BUKAN SITI NURBAYA

BUKAN SITI NURBAYA
Rindu Rumah


__ADS_3

"Mbak maaf ya aku sudah lancang bilang kangen sama mbak. Ternyata mbak punya pacar, hehe." Keenan ternyata memperhatikan foto profil Tasya


"Gak apa-apa Keenan. Itu suamiku, pacar halalku. Hehe" Ralat Tasya. Kini dia pun memanggil namanya Keenan dengan jelas.

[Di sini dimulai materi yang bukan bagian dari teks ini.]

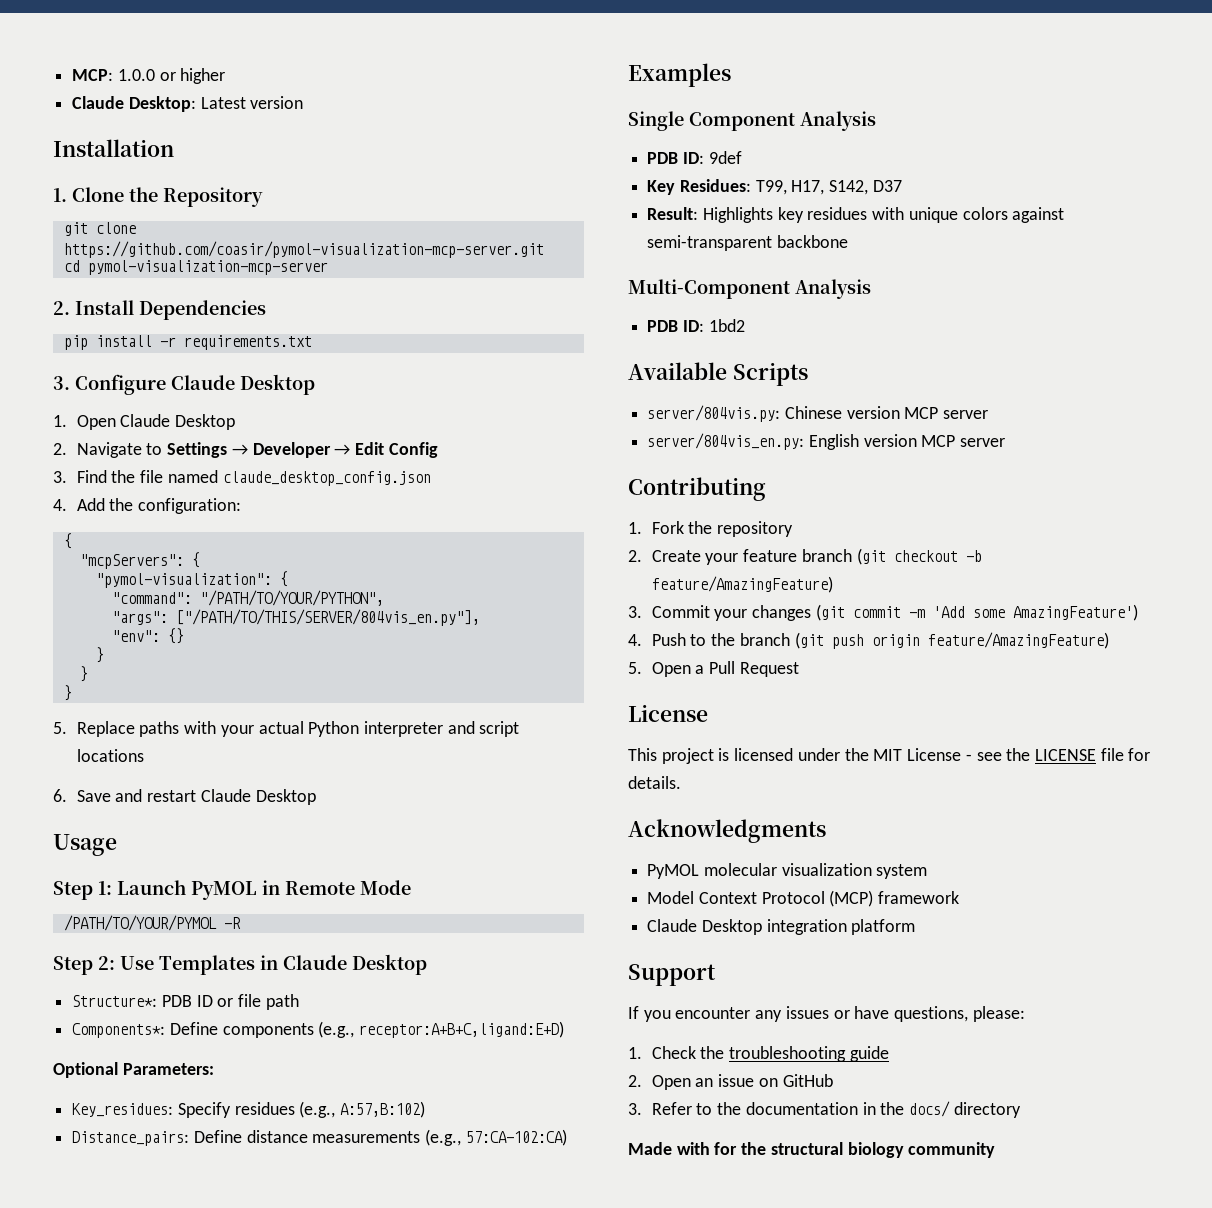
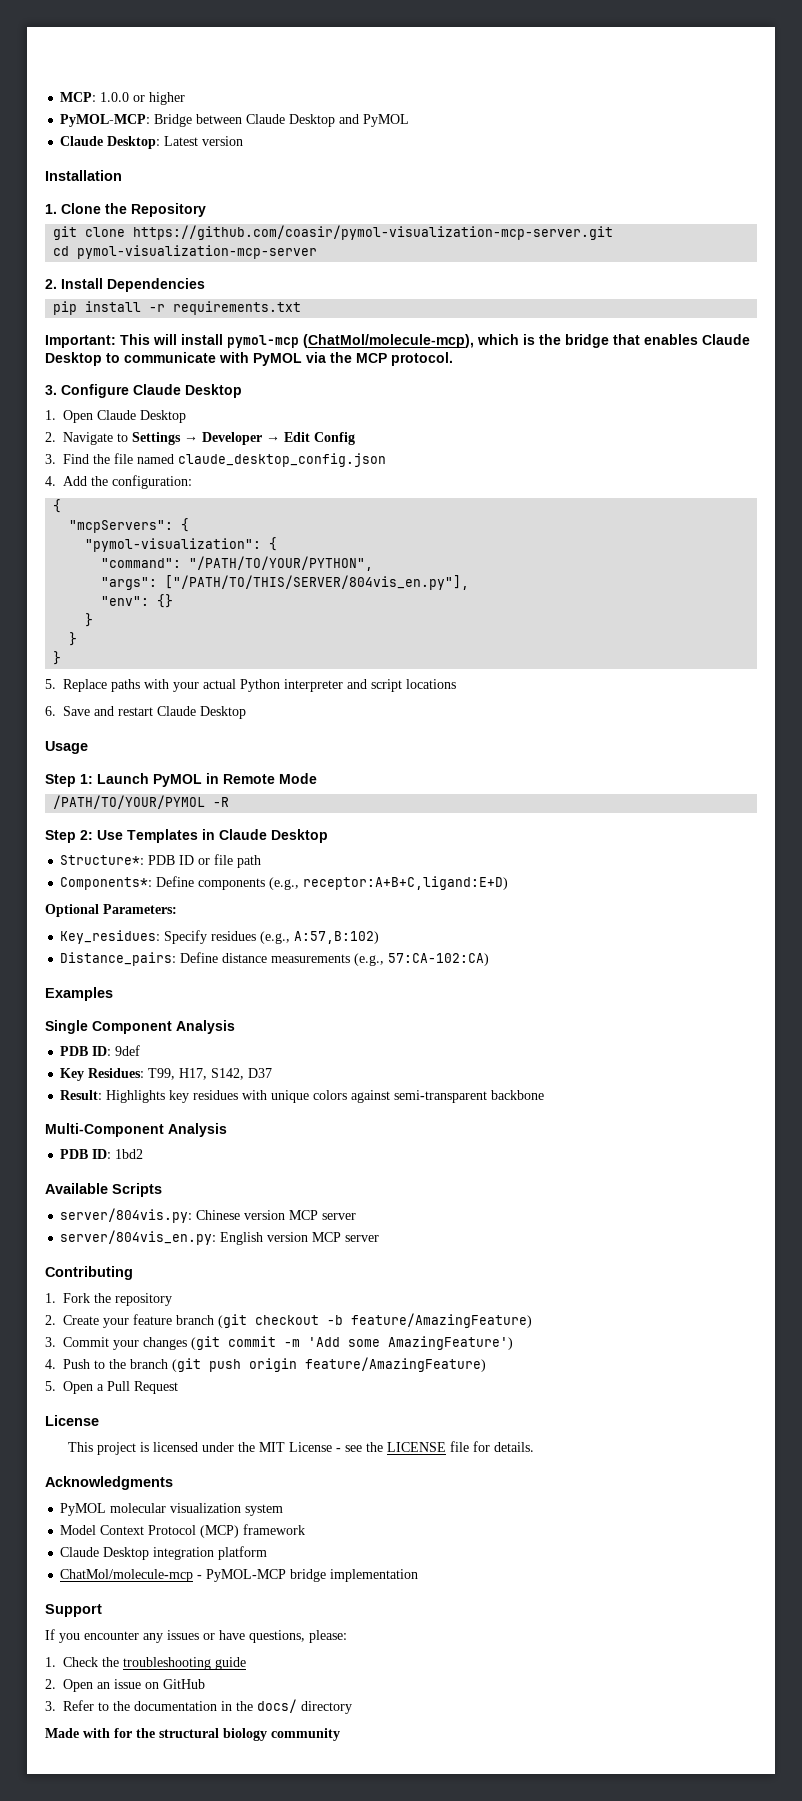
+ PyMOL-MCP: Bridge between Claude Desktop and PyMOL
+ Important: This will install pymol-mcp (ChatMol/molecule-mcp), which is the bridge that enables Claude Desktop to communicate with PyMOL via the MCP protocol.
+ ChatMol/molecule-mcp - PyMOL-MCP bridge implementation

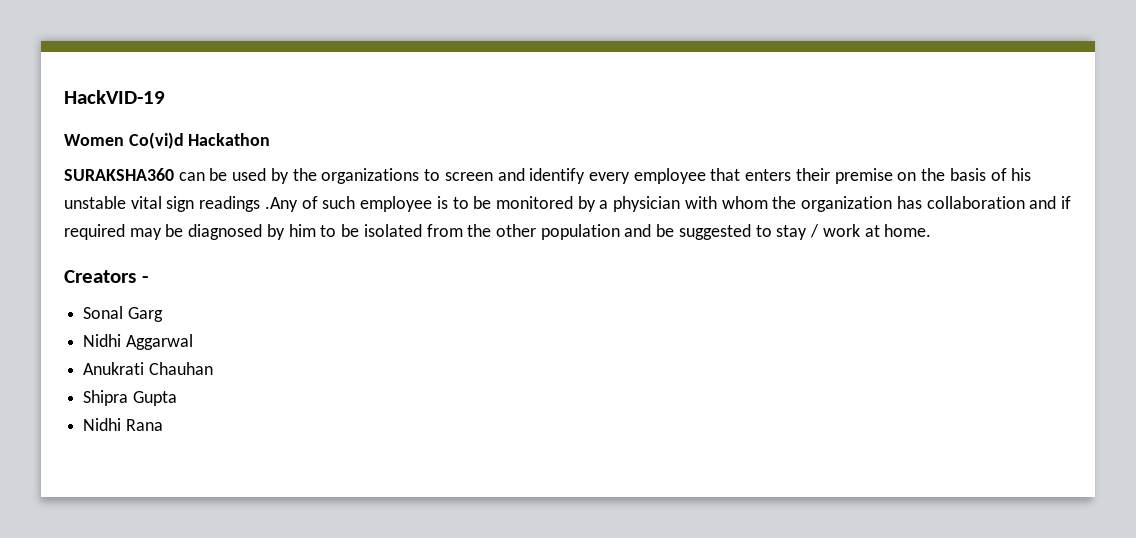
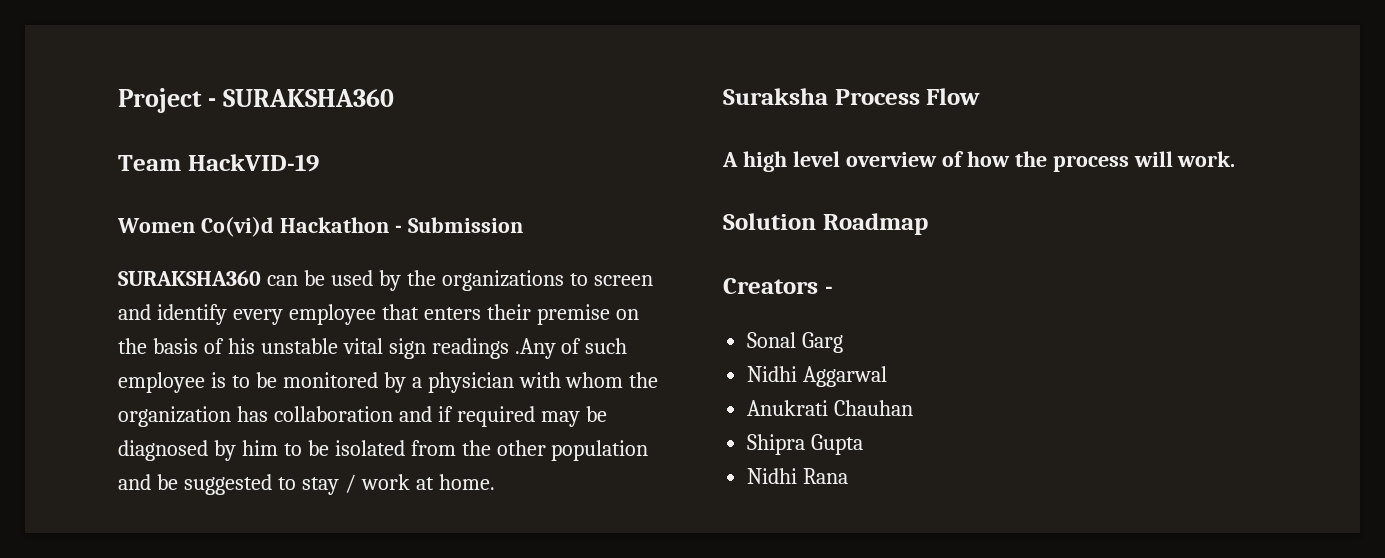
- HackVID-19
+ Project - SURAKSHA360
+ Team HackVID-19
- Women Co(vi)d Hackathon
+ Women Co(vi)d Hackathon - Submission
+ Suraksha Process Flow
+ A high level overview of how the process will work.
+ Solution Roadmap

'Iya sih aku yang salah. Tidak menjelaskan statusku. Eh tapi kenapa harus di jelaskan? Dia saja tidak pernah bertanya. Lagi pula aku sama dia gak dekat.' batin Tasya cerewet


"Ini lihat A" Tasya memberikan ponsel pada suaminya


Reza tersenyum senang.


"Terima kasih sayangku" Reza mengecup wajah Tasya bertubi-tubi.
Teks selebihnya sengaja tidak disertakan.